:: What to work on ::
Copy each line of the records below that mentions the word "position".

:: Data in this exercise ::

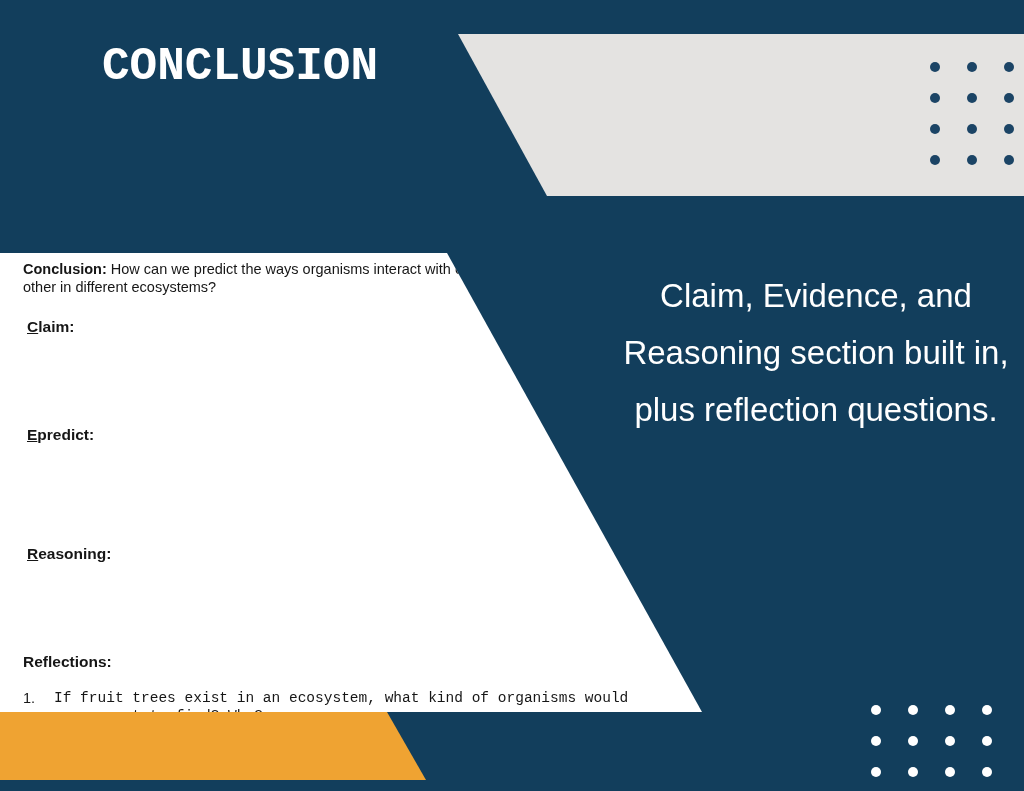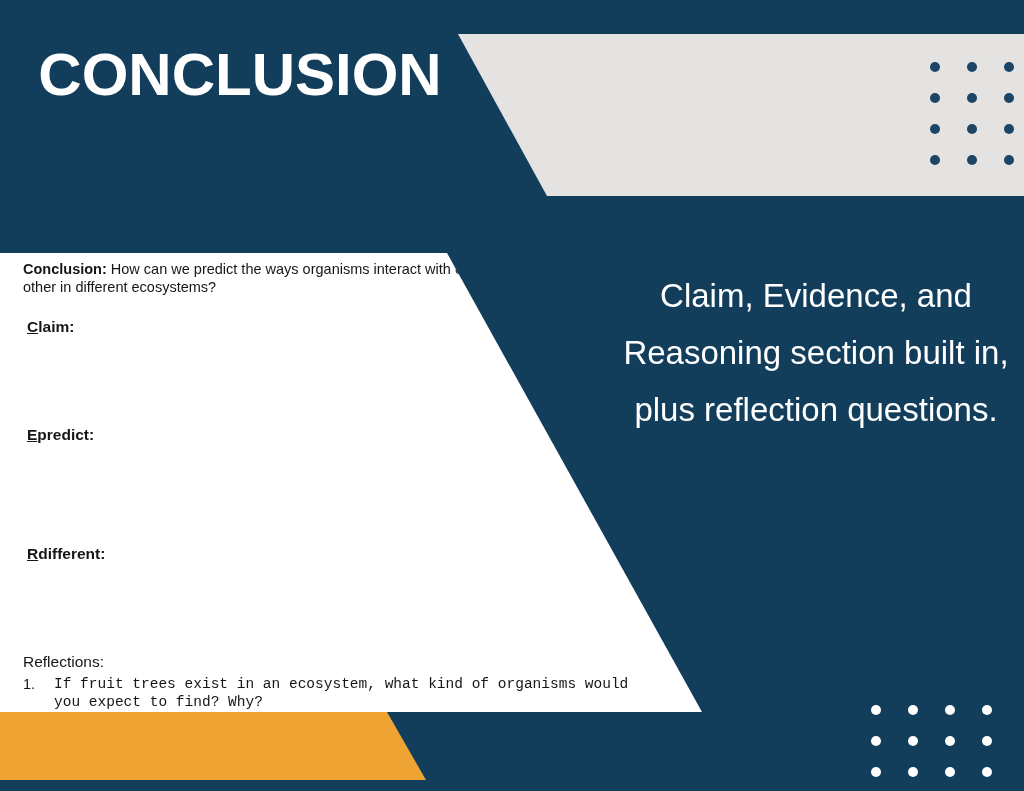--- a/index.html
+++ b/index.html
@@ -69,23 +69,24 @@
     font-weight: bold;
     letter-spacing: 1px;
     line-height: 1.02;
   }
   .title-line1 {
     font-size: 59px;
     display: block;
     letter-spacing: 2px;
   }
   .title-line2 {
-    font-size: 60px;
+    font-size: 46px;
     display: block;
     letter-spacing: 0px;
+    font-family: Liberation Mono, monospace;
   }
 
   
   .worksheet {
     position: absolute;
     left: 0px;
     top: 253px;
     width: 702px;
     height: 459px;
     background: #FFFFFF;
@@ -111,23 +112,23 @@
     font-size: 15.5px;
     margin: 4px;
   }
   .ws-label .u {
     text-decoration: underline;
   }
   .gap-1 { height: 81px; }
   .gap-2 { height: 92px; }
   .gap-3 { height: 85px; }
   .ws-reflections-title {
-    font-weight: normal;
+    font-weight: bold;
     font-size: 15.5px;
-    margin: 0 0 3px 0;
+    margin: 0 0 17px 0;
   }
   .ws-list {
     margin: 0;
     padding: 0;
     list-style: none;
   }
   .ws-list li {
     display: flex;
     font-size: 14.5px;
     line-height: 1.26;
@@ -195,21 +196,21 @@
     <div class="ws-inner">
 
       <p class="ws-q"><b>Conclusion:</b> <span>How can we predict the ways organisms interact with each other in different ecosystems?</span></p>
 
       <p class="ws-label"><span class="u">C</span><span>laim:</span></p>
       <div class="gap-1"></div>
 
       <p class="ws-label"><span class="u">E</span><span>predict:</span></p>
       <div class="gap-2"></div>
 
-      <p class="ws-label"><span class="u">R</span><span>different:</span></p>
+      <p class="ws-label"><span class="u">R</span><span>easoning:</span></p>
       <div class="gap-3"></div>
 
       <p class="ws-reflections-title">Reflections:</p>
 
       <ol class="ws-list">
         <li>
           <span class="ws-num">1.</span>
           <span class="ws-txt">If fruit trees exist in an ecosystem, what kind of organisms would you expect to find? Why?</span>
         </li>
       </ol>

...

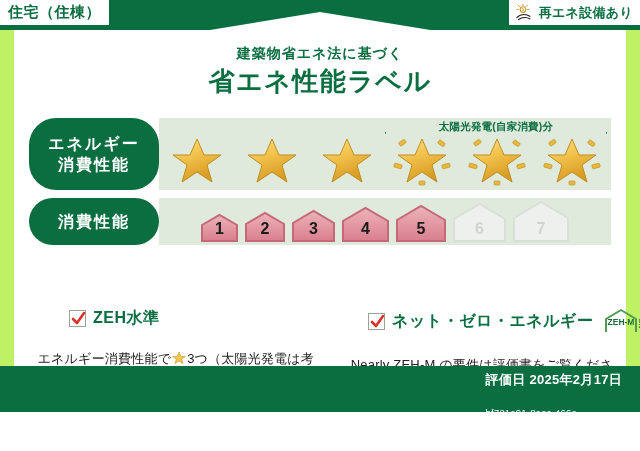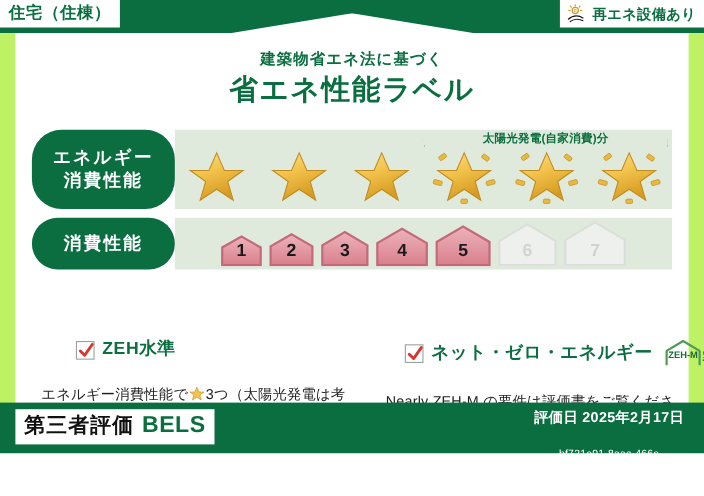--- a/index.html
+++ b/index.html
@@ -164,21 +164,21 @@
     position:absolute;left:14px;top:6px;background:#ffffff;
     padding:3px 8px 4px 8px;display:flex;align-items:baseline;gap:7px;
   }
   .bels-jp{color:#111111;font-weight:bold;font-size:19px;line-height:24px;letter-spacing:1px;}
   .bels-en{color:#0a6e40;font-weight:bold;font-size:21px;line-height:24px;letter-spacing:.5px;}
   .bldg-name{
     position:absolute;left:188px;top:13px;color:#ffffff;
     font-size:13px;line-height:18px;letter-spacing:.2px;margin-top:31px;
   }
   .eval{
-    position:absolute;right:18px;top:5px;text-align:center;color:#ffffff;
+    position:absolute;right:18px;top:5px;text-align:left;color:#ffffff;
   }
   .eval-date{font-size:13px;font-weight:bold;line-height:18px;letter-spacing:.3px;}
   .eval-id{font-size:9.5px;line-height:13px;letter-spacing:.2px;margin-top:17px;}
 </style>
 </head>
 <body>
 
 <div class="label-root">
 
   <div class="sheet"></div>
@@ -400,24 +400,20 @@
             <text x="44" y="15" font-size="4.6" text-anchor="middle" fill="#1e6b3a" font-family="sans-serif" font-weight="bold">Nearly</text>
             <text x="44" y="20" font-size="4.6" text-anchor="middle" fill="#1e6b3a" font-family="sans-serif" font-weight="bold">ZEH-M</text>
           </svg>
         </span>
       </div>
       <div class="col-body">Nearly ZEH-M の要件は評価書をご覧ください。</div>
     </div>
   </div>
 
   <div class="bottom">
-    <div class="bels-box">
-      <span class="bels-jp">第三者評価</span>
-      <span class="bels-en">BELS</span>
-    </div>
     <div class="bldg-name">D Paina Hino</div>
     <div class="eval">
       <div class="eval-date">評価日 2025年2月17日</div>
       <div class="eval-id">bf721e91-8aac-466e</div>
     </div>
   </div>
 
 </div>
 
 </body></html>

:: Answer space ::
     position: absolute;
     position:absolute;left:14px;top:6px;background:#ffffff;
     position:absolute;left:188px;top:13px;color:#ffffff;
-    position:absolute;right:18px;top:5px;text-align:center;color:#ffffff;
+    position:absolute;right:18px;top:5px;text-align:left;color:#ffffff;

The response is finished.